Mounting Tensions & The Odd Man Out
(Written Sept. 10 while out of cell range)
"And then the Lama said, 'There'll be no money. But on your deathbed you will receive total consciousness.' So I got that going for me. Which is nice."
Palisades, MN pop. 110
Summer returned to northern MN yesterday. Which is nice. In and out of tiny Palisades rather quickly, I find out too late that it is home to one "Bullet" Elftmann, father of my dear friend Jan. I got a few dreams while in town, but damn. Bullet! Now there's one dream I woulda loved to have captured, a guy I woulda liked to have met.
There was talk of wolves. Local Marlene was kind enough to take Frank in for a load of laundry. Frank must have mentioned Eric's fear of bears, prompting Marlene's friend Gordon to say we could now add wolves to the list of potential predators, preying our food supplies at least.
Sure enogh today when things were getting a bit dull out on the river (dullest of all being the constant banter between Eric in his canoe and Frank in ours when all I craved was a little peace) Eric shouted out "Deer swimming across the river!" A close eye on it as it climbed out of the water in the sun showed it clearly to be what locals call "a government dog" (a bit of slander owing to the severe illegality of shooting the rare creatures). Far off as it was, it proved an impressive sight.
Evening, we pulled onto a beachhead in the inside of a bend in the river about 20 miles up and made camp. While Eric cooked up a mean spicey pasta dish, I collected driftwood and got us a roaring bigass bonfire going.
Eric, aka "Canoe Boy," joined us almost from the start and though I can find no fault with him, he wasn't "in the brochure" as I'm fond of saying of everything about this journey that irks me. It's mostly just his omnipresence. When he has to piss as we roll down the river in our separate canoes, he waits until I have to piss before stopping. Okay, so he's lonely. But does he have to announce his bowel movements? What is it about men who do that?
Mostly he grates on me because just by lingering with us he creates distance between Frank and me in this crucial early time for our two man team. I feel anger from Frank, animosity over little things. When asked, I confess to feeling the odd man out I a "threes a crowd" scenario. Militarilly-trained Frank merely says, "You'll work it out." Despite having recently read my AT opus "Dead Men Hike No Trails," he seems to have forgotten that I'm about as emotionally stable as a pregnant Elisabeth Wurtzel reading "The Bell Jar" while in the waning hours of an LSD trip. Wurtzel, dunno if I spelled her name correctly, wrote "Prozac Nation."
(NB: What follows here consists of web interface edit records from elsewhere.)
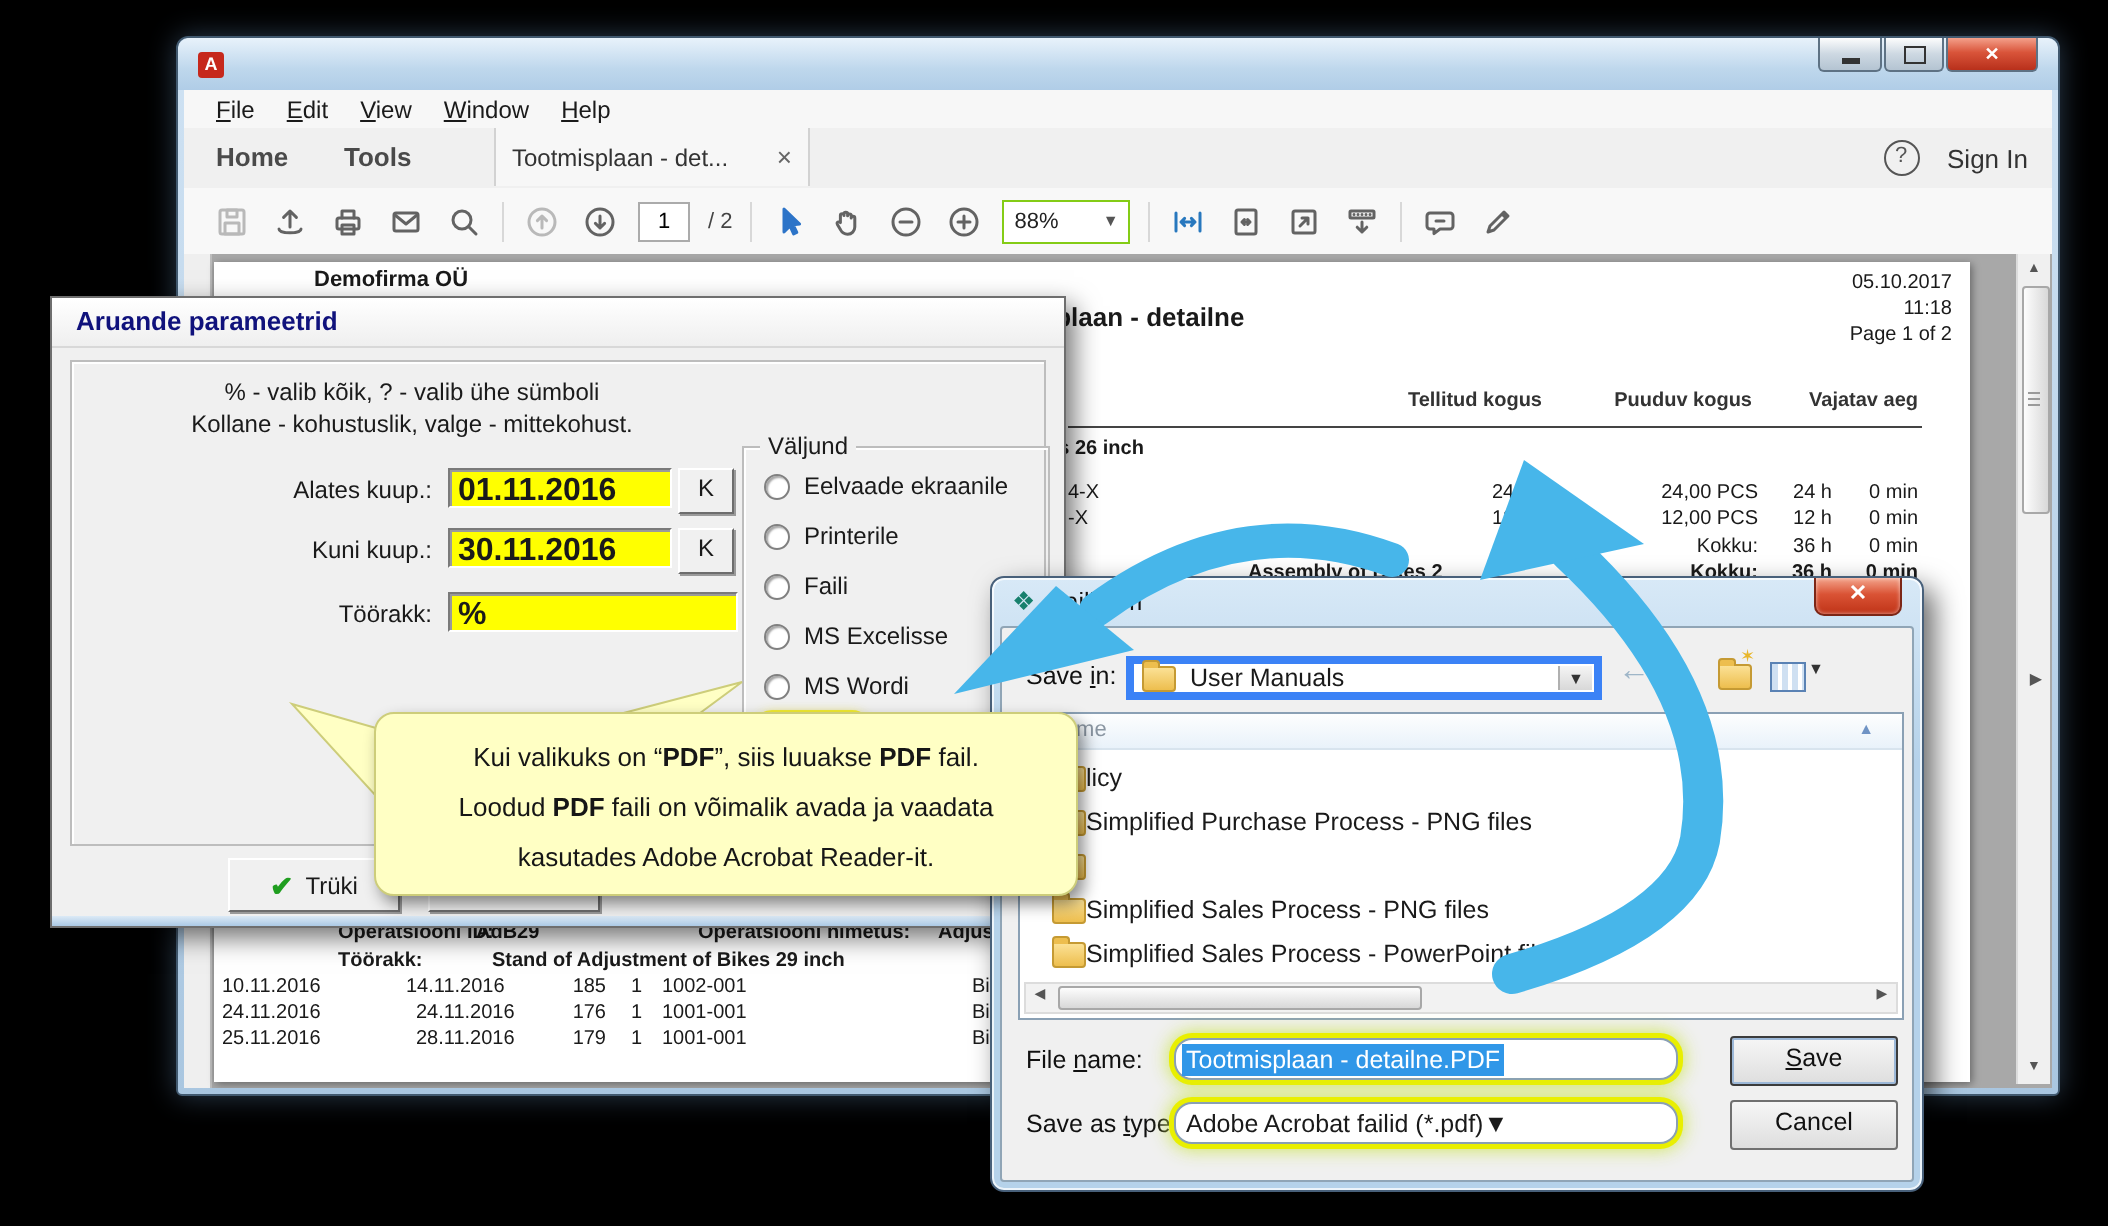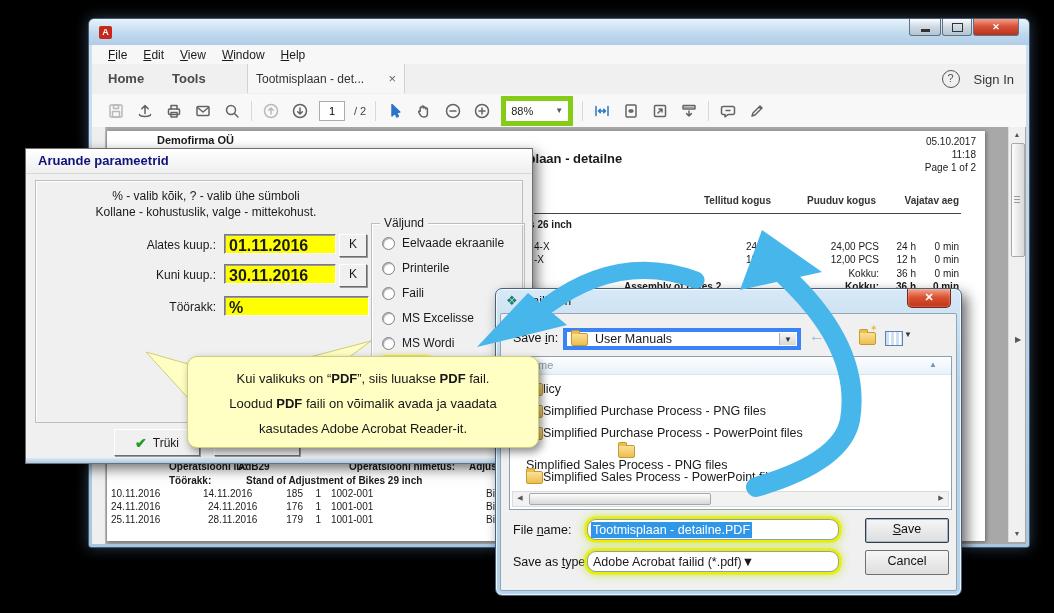--- a/index.html
+++ b/index.html
@@ -48,7 +48,7 @@
   .page-input{width:24px;height:18px;border:1px solid #ababab;background:#fff;font-size:11px;text-align:center;
     font-family:"Liberation Sans",sans-serif;padding:0;}
   .page-total{font-size:11px;color:#444;}
-  .zoom-box{width:52px;height:20px;border:5px solid #84cc16;background:#fff;font-size:11px;display:flex;
+  .zoom-box{width:52px;height:20px;border:1px solid #84cc16;background:#fff;font-size:11px;display:flex;
     align-items:center;justify-content:space-between;padding:0 5px;color:#222;}
   .zoom-box .car{font-size:8px;color:#555;}
   .docarea{position:absolute;left:3px;right:3px;top:108px;bottom:3px;background:#a8a8a8;overflow:hidden;}

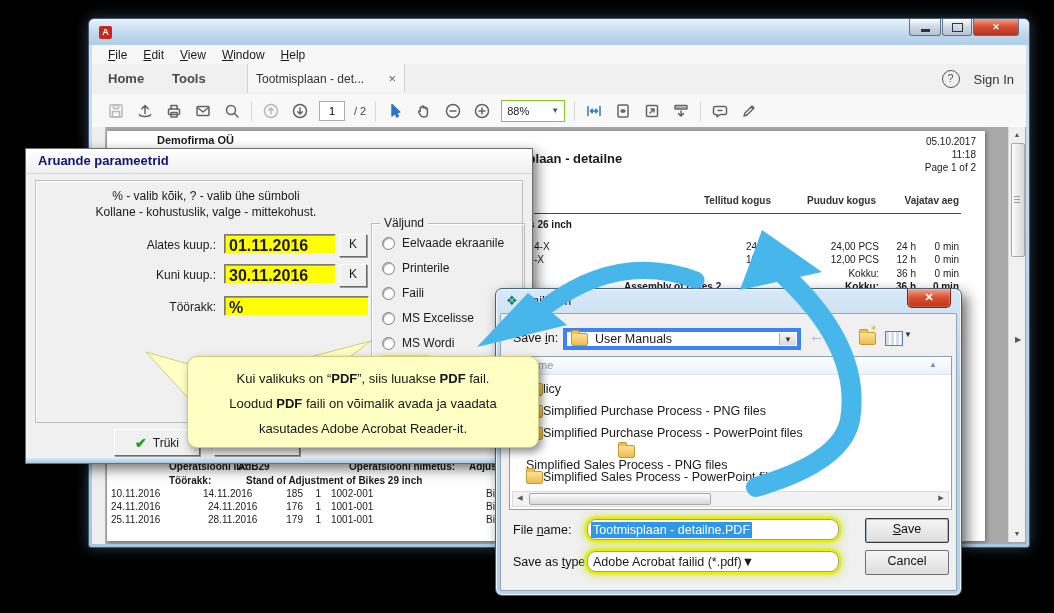--- a/index.html
+++ b/index.html
@@ -508,7 +508,6 @@
 
             <div class="file-row" style="top: 66px;">
               <span class="folder"></span>
-              <span class="fname">Simplified Purchase Process - PowerPoint files</span>
             </div>
 
             <div class="file-row" style="top: 88px; flex-direction: column;">

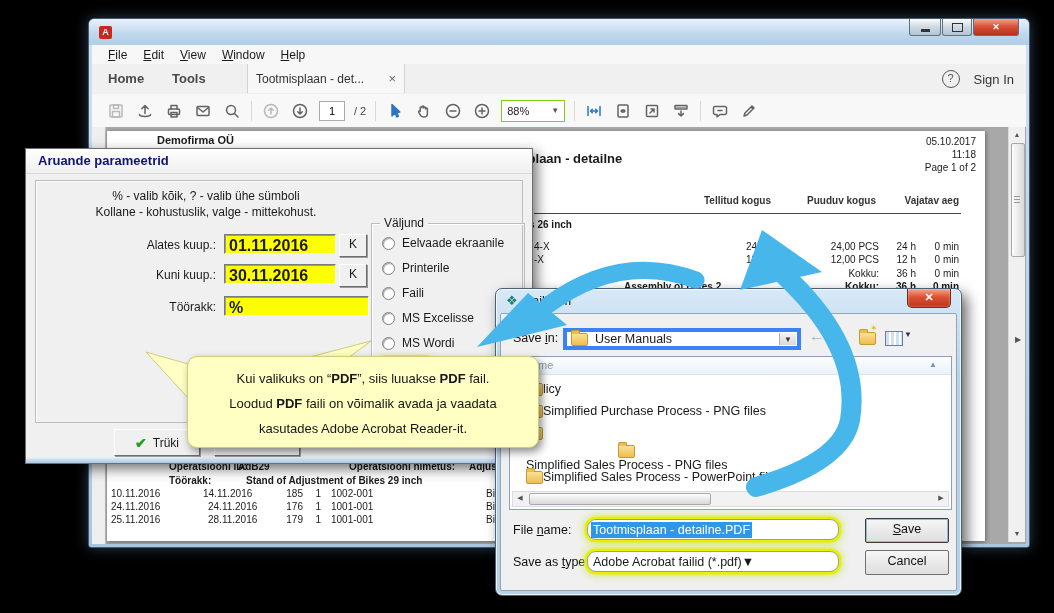--- a/index.html
+++ b/index.html
@@ -510,7 +510,7 @@
               <span class="folder"></span>
             </div>
 
-            <div class="file-row" style="top: 88px; flex-direction: column;">
+            <div class="file-row" style="top: 88px;">
               <span class="folder"></span>
               <span class="fname">Simplified Sales Process - PNG files</span>
             </div>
Frank tells us that thanks to his high rank in the Navy, he has a sea mound named after him near Fiji in the South Pacific. Wow. Cool.
Frank sleeps with his dog. "Clyde's all over my $300 bag and on my pillow," he complains. But he let's him. Frank has no children of his own, married to the sea as he was. He loooooves Clyde.
Frank teaches us how to cuss in military-speak. "Whiskey tango foxtrot oscar," for instance translates to "What the fuck, over."
We have reason to cuss. The river is so low it has no current. Portages are a muddy pain in the ass because the ramps and banks are too high. And the river up here in its "youth" winds and loops back on itself endlessly.
I try and look forward to nothing, just the endless meanders as I paddle along, entranced. That way the bridges and boat access ramps and campsites that pop up to validate my progress will come as great surprises.
Heated and beaten for lack of a long overdue bridge, Frank has a conversation with the river. He speaks for both sides. Amused and tired in my narrow V-shaped cockpit in the bow, I just listen and try and smile.
"What a long strange trip its been." Frank renders the grateful Dead a bit off key but heartfelt. I can't help think: THIS is the trip and man is it strange.
About the only thing keeping me sane and semi-grounded is FM 107 Power Loon Radio out of Brainerd, somewhere up ahead. But I can only listen in with one ear, it being imperitive that I be able to hear Frank's instructions from the stern. The Miss in her miniskirt is a mine field of exposed rocks and trees and the occasional rapid. One wrong move and the canoe will swamp. Frank has no intention of us swamping, not even once. "If we swamped, it'll have been because we made a mistake."